Living Loss

I recently wrote a paper on grief and the idea of “living loss,” where the loss is not in a physical death of a person, but of a persistent, permanent loss of something or someone important.1 This type of grief can crush a person. Of this, I know full well.

The last two months have been the most emotionally devastating of my life. I have had many experiences with end-of-relationship grief where what I mourned was what should or could have been. This recent ending has brought mourning for what actually was. The pain in that loss has been exquisite.

At this particular moment in my processing of ever-present grief, I believe whoever started the old adage “better to have loved and lost than to have never loved at all” was fully and completely wrong. I have never seen any truth in that phrase and I still do not. Can I look back fondly at what I had? Yes. Can I appreciate what I had? Yes. But is this level of anguish and shattering heartbreak “better” than just being alone and never having had a taste of how amazing that relationship was? Not even a little bit.

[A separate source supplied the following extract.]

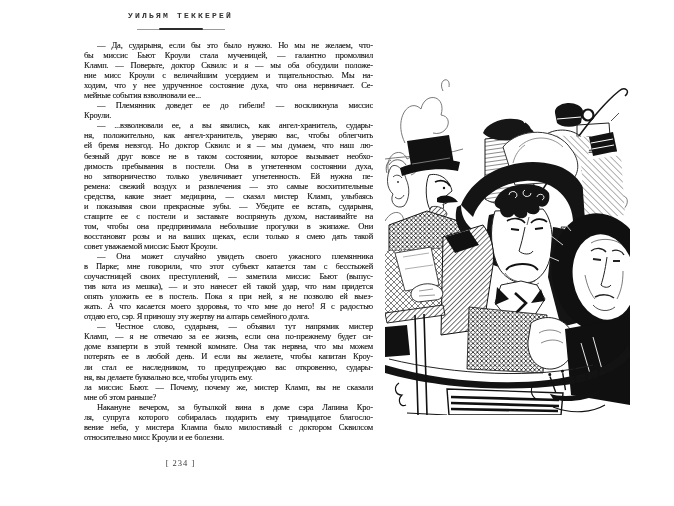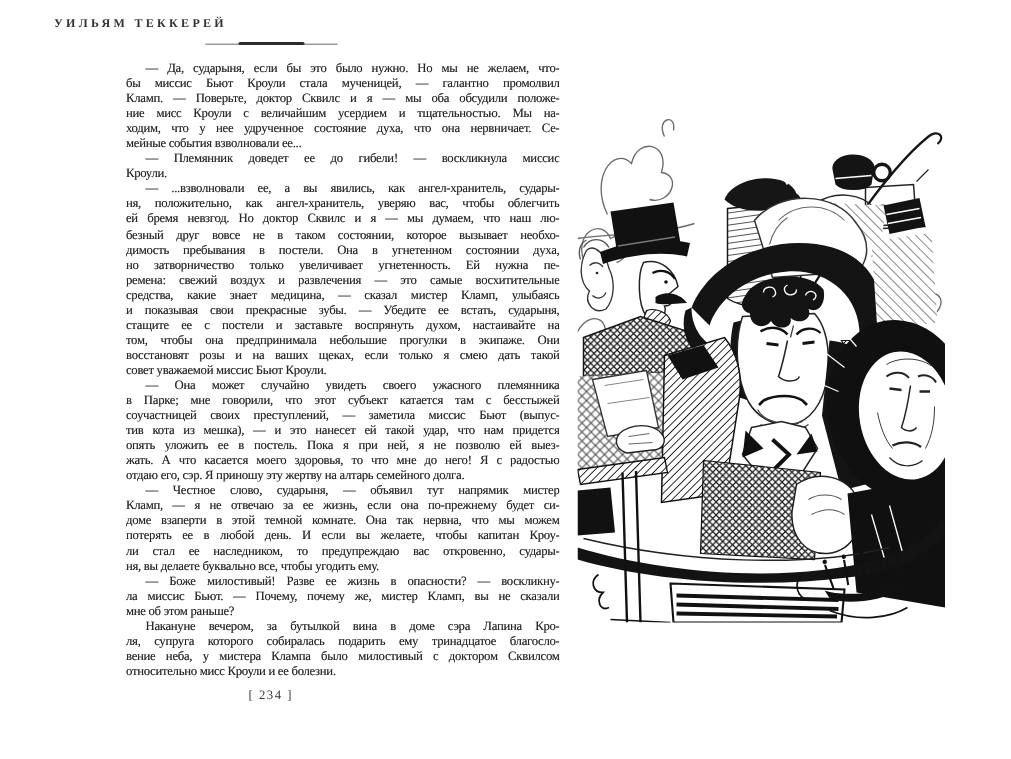"УИЛЬЯМ ТЕККЕРЕЙ" .running-head { font-family: none -> Liberation Mono, monospace; text-align: left -> center }
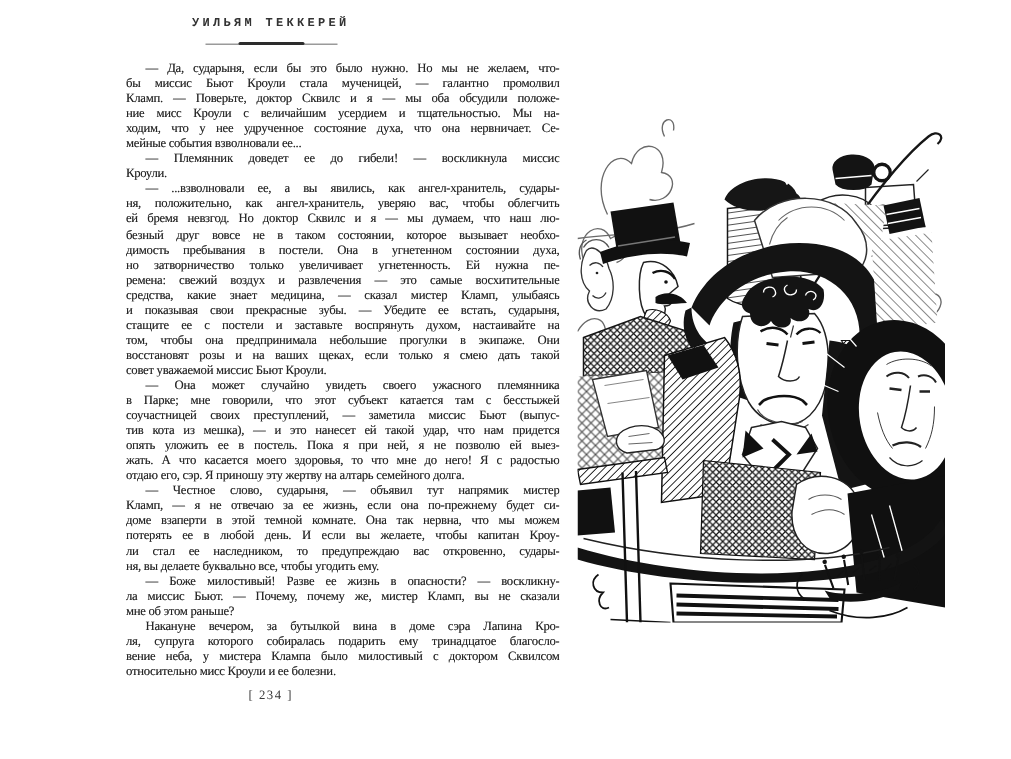"— Боже милостивый! Разве ее" div.line { html: <div>— Боже милостивый! Разве ее жизнь в опасности? — воскликну-</div> -> none }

I have spent significant amounts of time and emotional energy in the last two months to learn, yet again, how to carry what I can’t put down. For that is what living loss is…it is an experience, a thing, that you are handed in life that you can never put down – at least not fully. So it becomes a matter of embracing the heft and the weight and the awkwardness of how that grief of living loss decides to pop up over time. I refuse to let this opportunity become one more area of my life where I try to strong arm the ocean. I refuse to resist the resistance anymore.

So I will open my heart and my arms (and the floodgates of my tears…) and I will start to repack the pieces of the ruins of my life. Taking the things that life has given me over the last 5 years, I will learn how to accept and carry what I can’t put down. For with it, I will have the material to create new things…redeemed things…living things that were lost and then found and then made into something new.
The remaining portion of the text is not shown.